Sometimes, it seemed to Peorl, the sea of preteen faces was vast and empty, a wash of shrill cries, thrown fruit, and excrement jokes sprayed across tables. Posted by the wheeled trash can, she rocked back and forth on her stained tennis shoes and allowed again her thinking to drift. There would be little to do for at least another fifteen minutes.

Later today she could look forward to reruns on cable (maybe Suddenly Susan or Dharma and Greg, both favorites), a quiet pasta at her table, resting her head against the denim pillow she had crafted herself. It was a decadent aloneness which she had learned to value, a retreat from the cacophonous work world of the Roosevelt Middle School cafeteria. The quiet was a time to do nothing at all. Just nothing.

She felt the ceramic tile slow-bruising her feet through the soles of her shoes, felt her calves tighten and numb. Beyond a black scuff mark just in front of her, the room widened out to other smaller shoes and younger legs. She could almost imagine an invisible wall at that mark, though, a sandbag insulation against sound and sweat. She focused on the tile pattern, counting the abstract lines as if they were age wrinkles. Then she re-imagined them as crevices, each a minor gap to imperil an unwary traveler. Perhaps the scuff mark signaled the narrow failure of a child who too late sensed the danger. 

The trash can next to her still reeked of spoiled fruit, Cheetoh paste and Lysol, but this was its natural condition. No one had yet approached to drop their leftovers. No one had crossed the crevices in her floor tile or–which was always worse–dared to throw a bag from their table. Peorl began to count another tile to see if the deadly gaps matched those in the first.

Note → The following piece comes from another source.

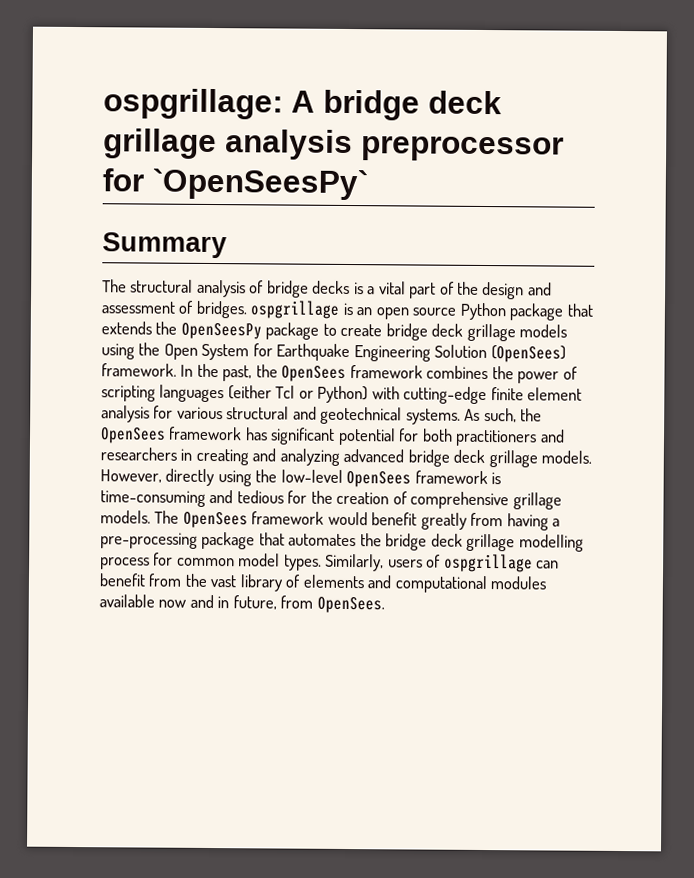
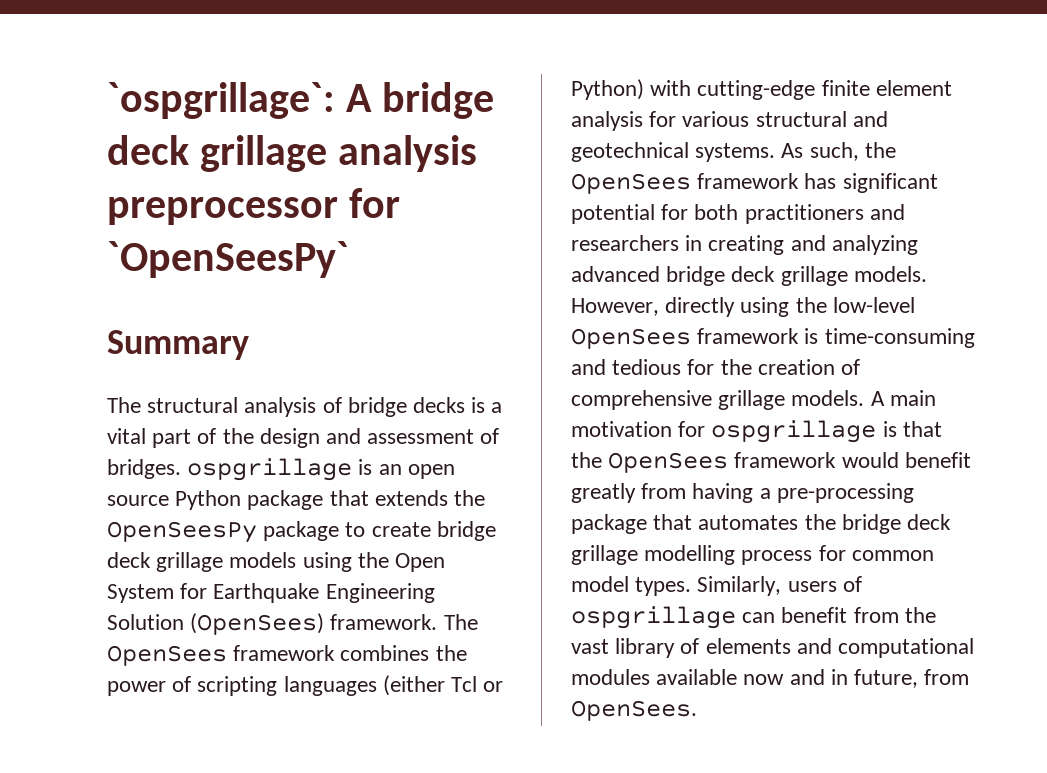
[103,88,283,120] ospgrillage: -> [107,82,335,119] `ospgrillage`:
[180,363,278,382] In the past, the -> [443,614,478,630] The
[154,510,180,524] The -> [870,390,936,406] [571,420,942,443] [571,452,602,468] A main motivation for ospgrillage is that the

Perhaps the scuff mark signaled the narrow failure of a child who too late sensed the danger.
“Hey, Lunch Lady!” a boy in a too-large Pacers coat called at her. Peorl looked up and wiped a trace of spittle which had escaped her mouth. Her jaw had fallen open again; the boy laughed and mimicked the wiping. Those around him laughed, too, she knew, though she heard a girl try to shush them, that they were “being mean.” Peorl stood up straighter, stopped her rocking, grew attentive to the room.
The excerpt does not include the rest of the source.